Genetic research has also appeared to blur and shrink the
difference between humans and other mammals. We are frequently
reminded that we share between 94 and 98 per cent of our genes with
our closest living ancestors, chimpanzees. Although this reinforces
Darwin's theory about our close relationship to the apes, which
shocked Victorian society, it also usefully illustrates the
complexity of our genetic programming and how small variations - in
this case between 6 and 2 per cent - can make literally a world of
difference. Comparing chimp and human genomes can also shed light
on the past six million years or so of evolution, since the two
species diverged from an apelike common ancestor.

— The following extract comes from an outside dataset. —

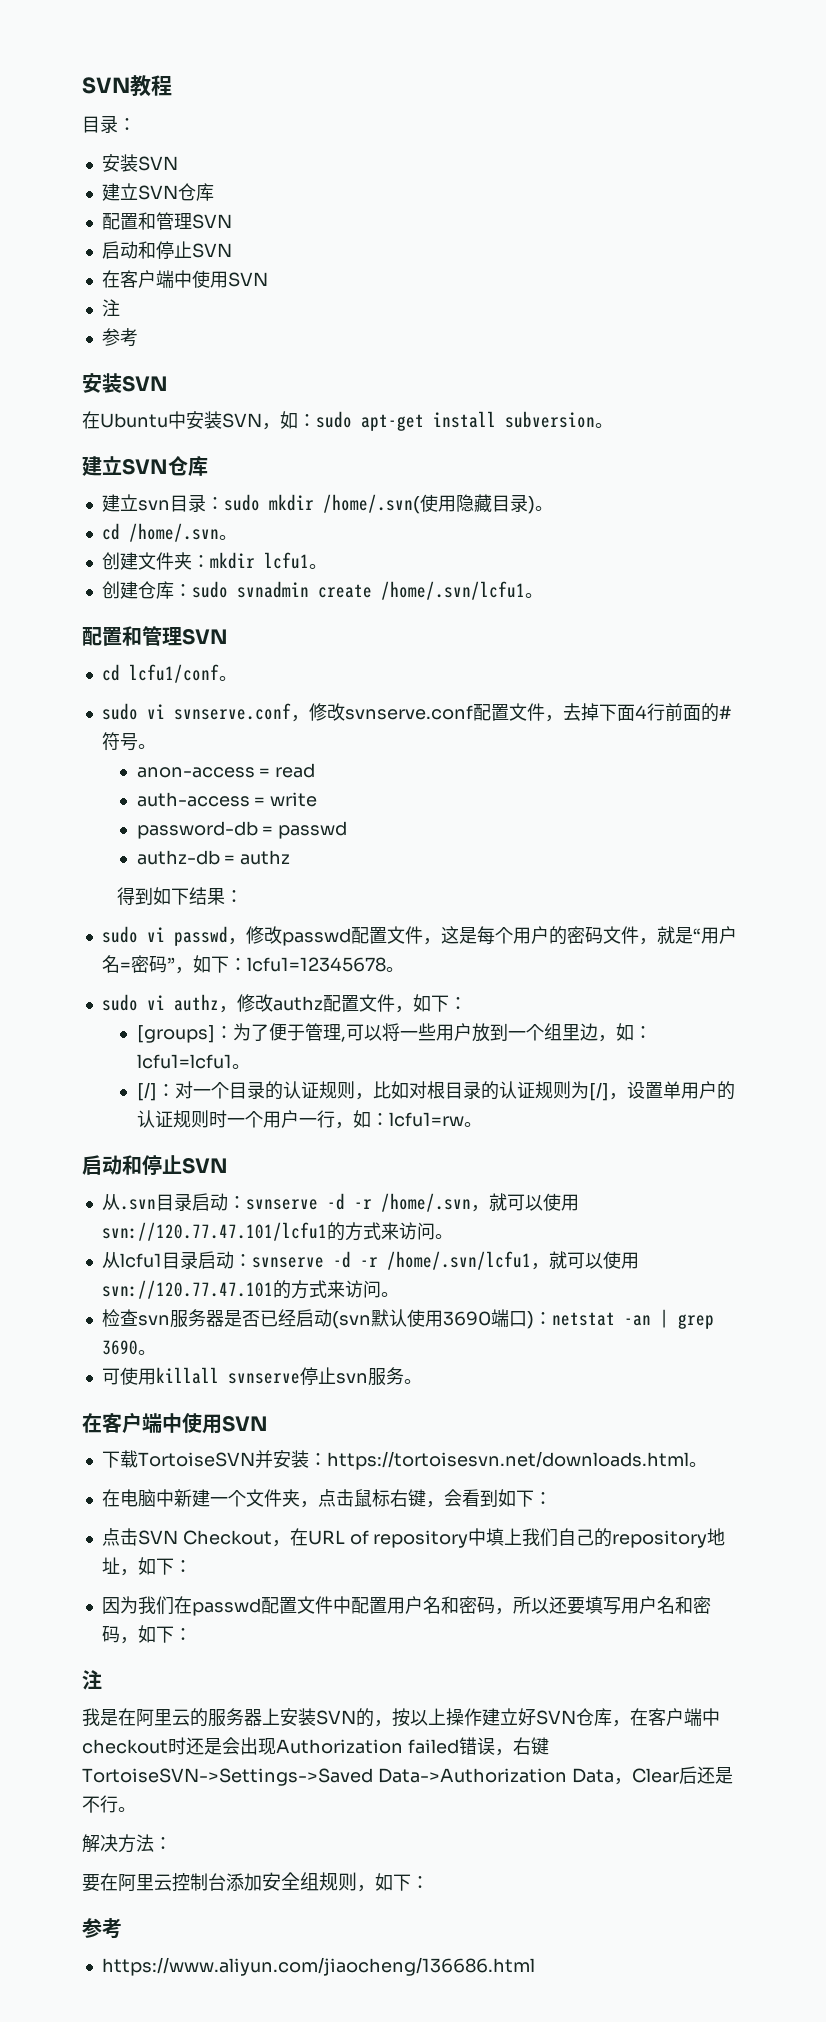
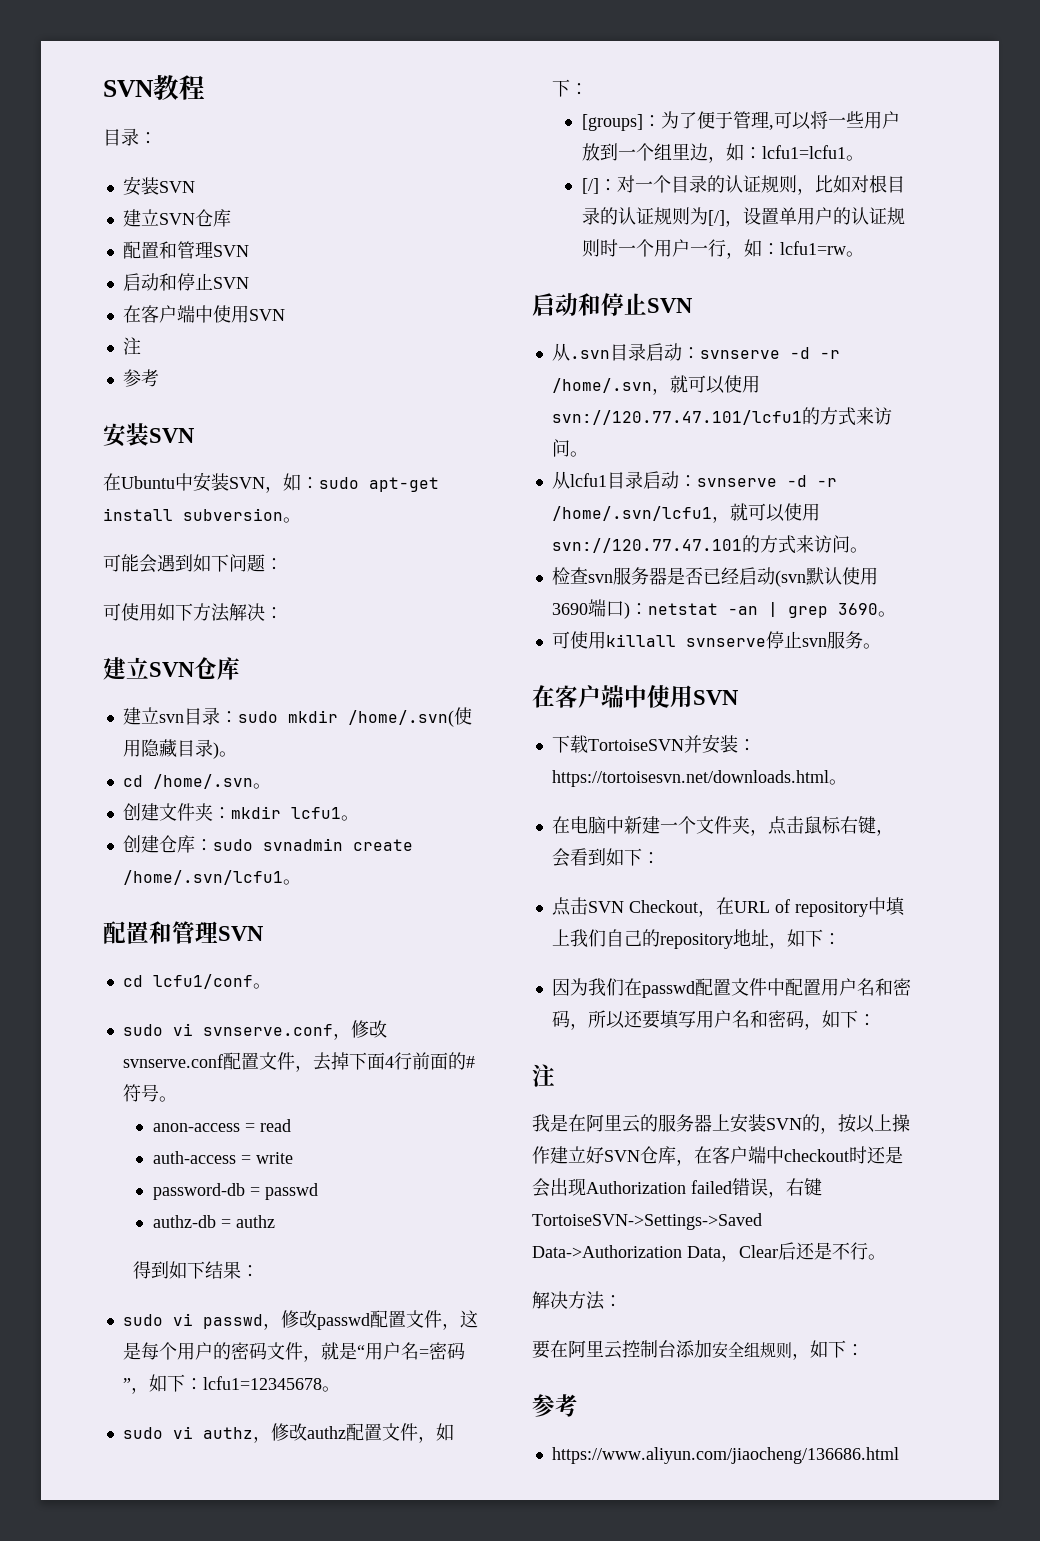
(613, 425) none -> [103,554,283,573] [103,603,283,622] // 可能会遇到如下问题： // 可使用如下方法解决：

The mapping of the human genome could have re-fashioned our
perceptions of ourselves in a rather sterile and utilitarian way,
reducing us to chemical assemblages that temporarily stabilise DNA
for the duration of the human life span. This would make humans
merely the sum of our genes, a development that has been referred
to as 'geneticisation'. In fact, advances in genetics understanding
have served to underline the immense complexity and wonder of the
human being. Scientists struggling to explain to the public the
extraordinary discoveries they are making in scientific language
are forced to use metaphors and analogies, sometimes almost poetic,
to convey their complexity and scale. Thus Francis Collins, the
leader of the US Human Genome Project, described the results of the
project as "the first draft of the human book of life…the first
glimpse of our own instruction book".